(Version difference data)
**********
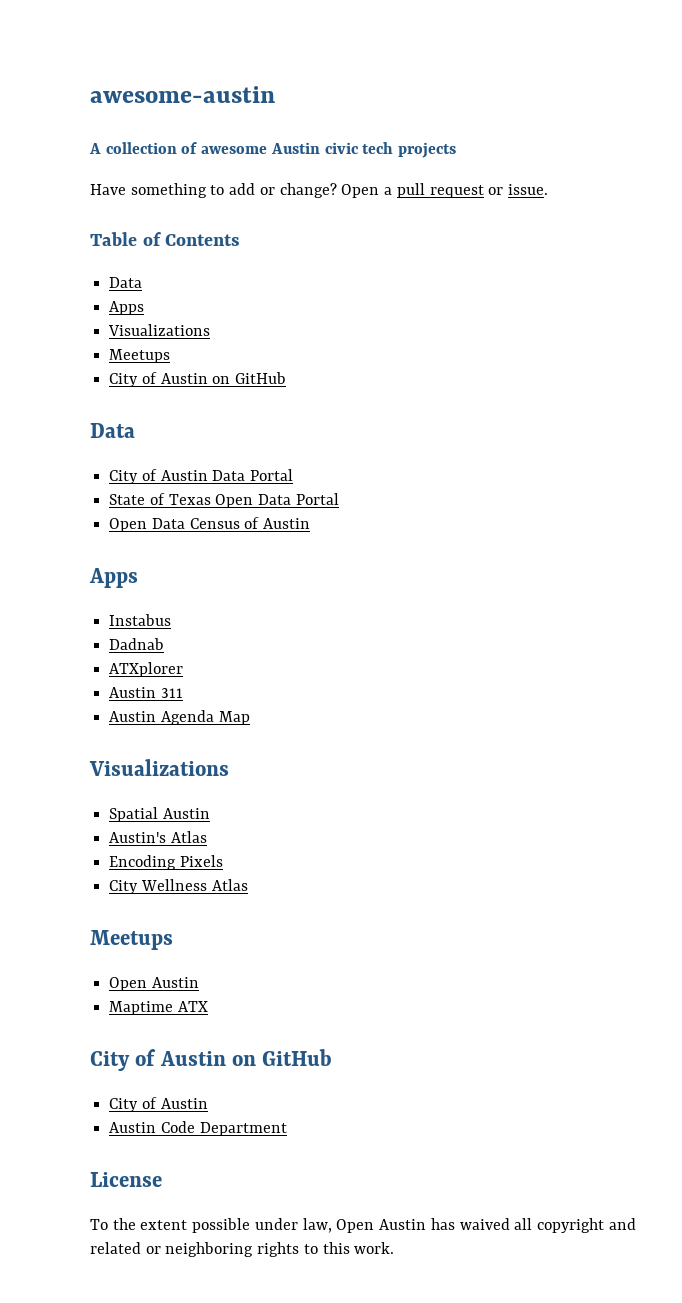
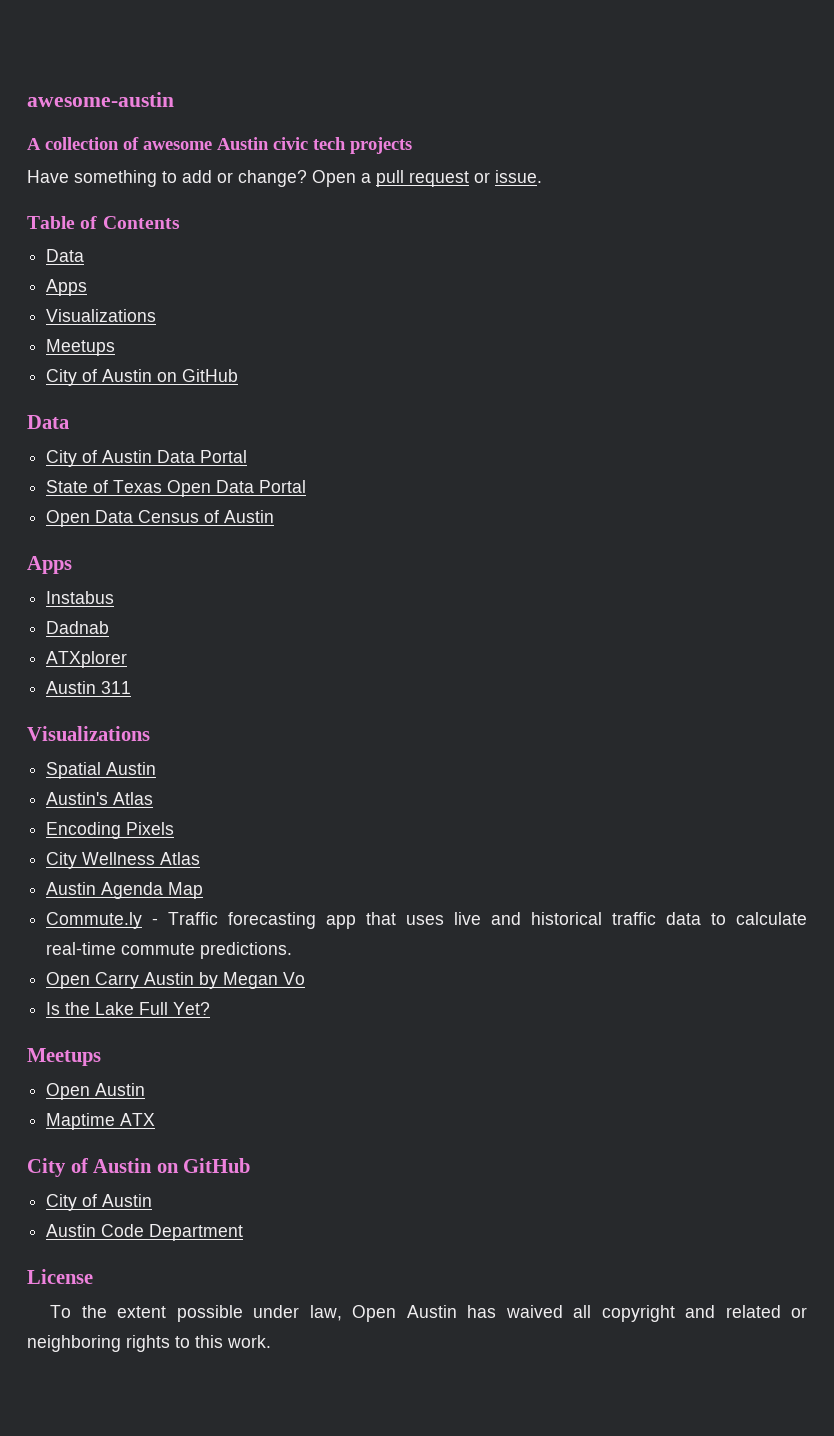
- Austin Agenda Map
+ Austin Agenda Map
+ Commute.ly - Traffic forecasting app that uses live and historical traffic data to calculate real-time commute predictions.
+ Open Carry Austin by Megan Vo
+ Is the Lake Full Yet?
**********
## WHAT IS REQUIRED
Every line above that holds the word "Austin" should be copied out.

## RESULT OF THIS TASK
- Austin Agenda Map
+ Austin Agenda Map
+ Open Carry Austin by Megan Vo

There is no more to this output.